Top of PROVIDED INFORMATION
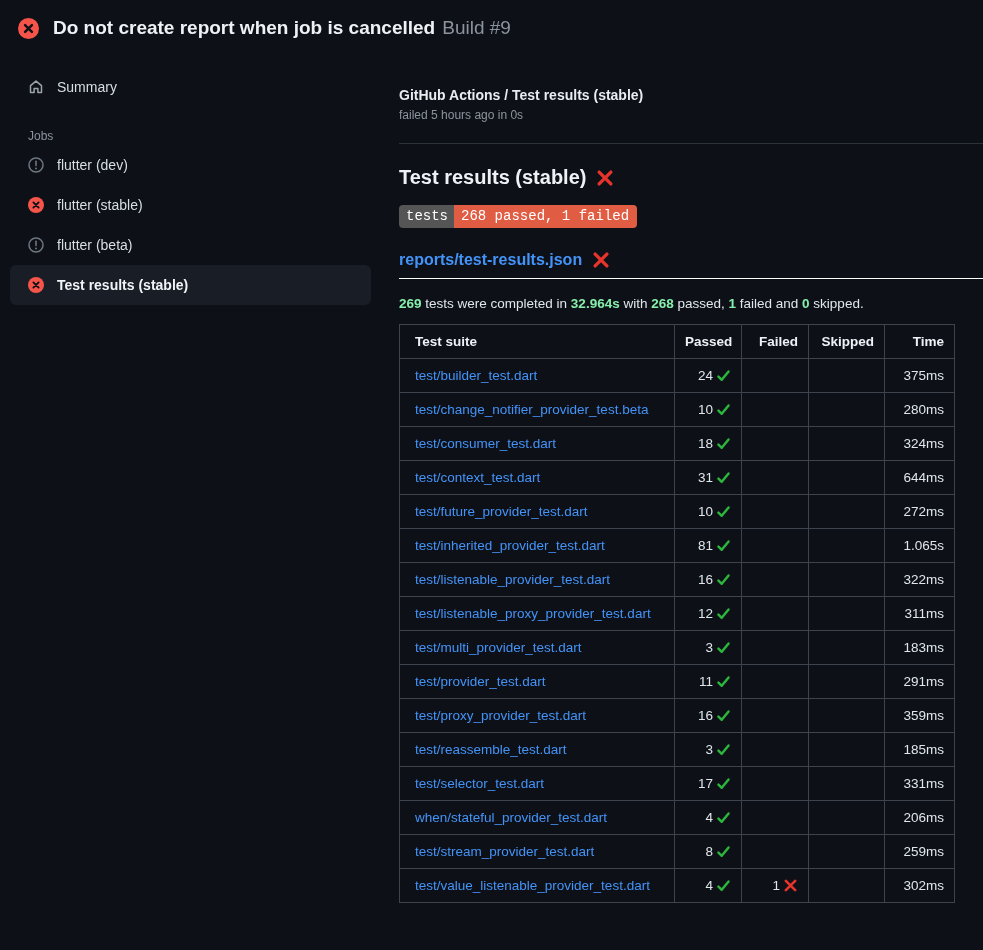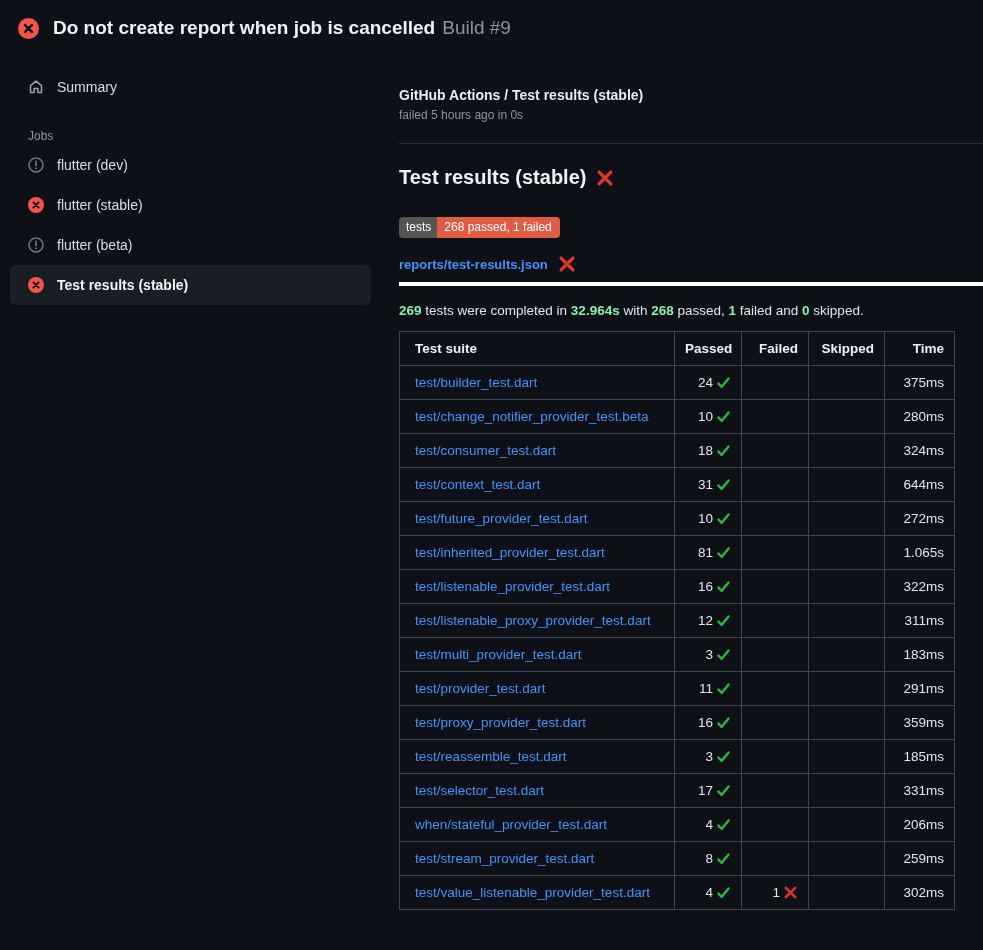--- a/index.html
+++ b/index.html
@@ -36,29 +36,29 @@
   .breadcrumb { font-weight:bold; font-size:14px; margin-top:14px; color:#e8edf2; }
   .status-line { color:#8b949e; font-size:12px; margin-top:5px; }
   .divider { border:none; border-top:1px solid #2c323a; margin-top:21px; }
 
   .section-h {
     display:flex; align-items:center; gap:10px;
     margin-top:22px; font-size:20px; font-weight:bold; color:#eef2f6;
   }
   .section-h .xmark { width:18px; height:18px; }
 
-  .badge { display:inline-flex; margin-top:28px; font-size:12px; border-radius:4px; overflow:hidden; line-height:1; }
+  .badge { display:inline-flex; margin-top:16px; font-size:14px; border-radius:4px; overflow:hidden; line-height:1;font-family:Liberation Mono, monospace; }
   .badge .b-left  { background:var(--badge-gray,#555555); color:#fff; padding:4px 6px 5px 7px; }
   .badge .b-right { background:var(--badge-red,#e05d44); color:#fff; padding:4px 8px 5px 7px; }
 
   .report-h {
     display:flex; align-items:center; gap:10px;
-    margin-top:17px; padding-bottom:9px;
-    border-bottom:4px solid #ffffff;
-    font-size:13px; font-weight:bold;
+    margin-top:23px; padding-bottom:9px;
+    border-bottom:1px solid #ffffff;
+    font-size:16px; font-weight:bold;
   }
   .report-h a { color:var(--link,#4493f8); text-decoration:none; }
   .report-h .xmark { width:18px; height:18px; }
 
   .summary-line { margin-top:17px; font-size:13.5px; color:#dfe6ec; }
   .summary-line b { color:#86efac; }
 
   
   table.results {
     border-collapse:collapse; margin-top:13px; table-layout:fixed; width:555px;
Bottom of PROVIDED INFORMATION
WHAT NEEDS TO BE DONE: Starting with the line that contains "margin-top:17px; font-size:13.5px; color:#dfe6ec;", return each line through the last one of the data above, exactly as written and nothing more.

SOLUTION TO THIS EXERCISE:
   .summary-line { margin-top:17px; font-size:13.5px; color:#dfe6ec; }
   .summary-line b { color:#86efac; }
 
   
   table.results {
     border-collapse:collapse; margin-top:13px; table-layout:fixed; width:555px;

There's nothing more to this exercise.